#### [INSTRUCTIONS FOR THE TASK]
Your job is to return every line in the data holding the string "Maître".

Stored items

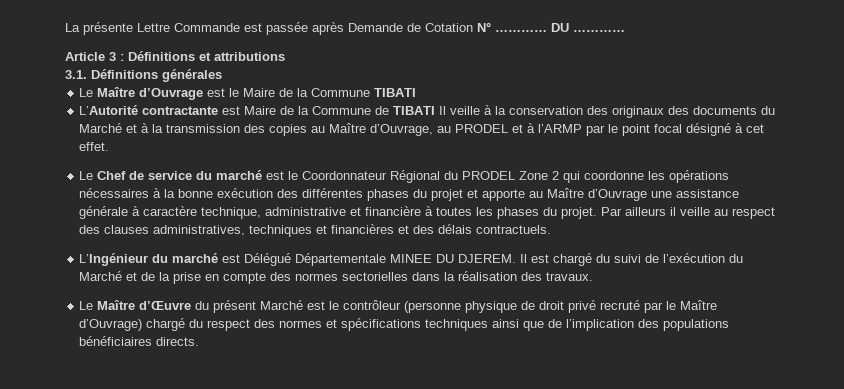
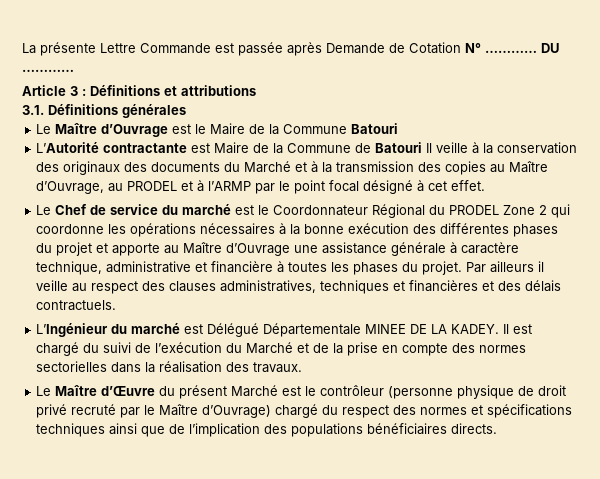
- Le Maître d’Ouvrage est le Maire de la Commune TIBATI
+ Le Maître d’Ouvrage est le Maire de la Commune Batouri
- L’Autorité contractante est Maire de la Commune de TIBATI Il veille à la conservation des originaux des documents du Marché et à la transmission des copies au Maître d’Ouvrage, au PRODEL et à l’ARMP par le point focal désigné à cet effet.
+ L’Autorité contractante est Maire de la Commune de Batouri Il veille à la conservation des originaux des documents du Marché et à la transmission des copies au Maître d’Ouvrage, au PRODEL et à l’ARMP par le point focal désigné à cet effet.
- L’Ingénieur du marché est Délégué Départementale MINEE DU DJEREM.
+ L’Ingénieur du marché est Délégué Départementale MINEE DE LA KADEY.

#### [ANSWER AREA]
- Le Maître d’Ouvrage est le Maire de la Commune TIBATI
+ Le Maître d’Ouvrage est le Maire de la Commune Batouri
- L’Autorité contractante est Maire de la Commune de TIBATI Il veille à la conservation des originaux des documents du Marché et à la transmission des copies au Maître d’Ouvrage, au PRODEL et à l’ARMP par le point focal désigné à cet effet.
+ L’Autorité contractante est Maire de la Commune de Batouri Il veille à la conservation des originaux des documents du Marché et à la transmission des copies au Maître d’Ouvrage, au PRODEL et à l’ARMP par le point focal désigné à cet effet.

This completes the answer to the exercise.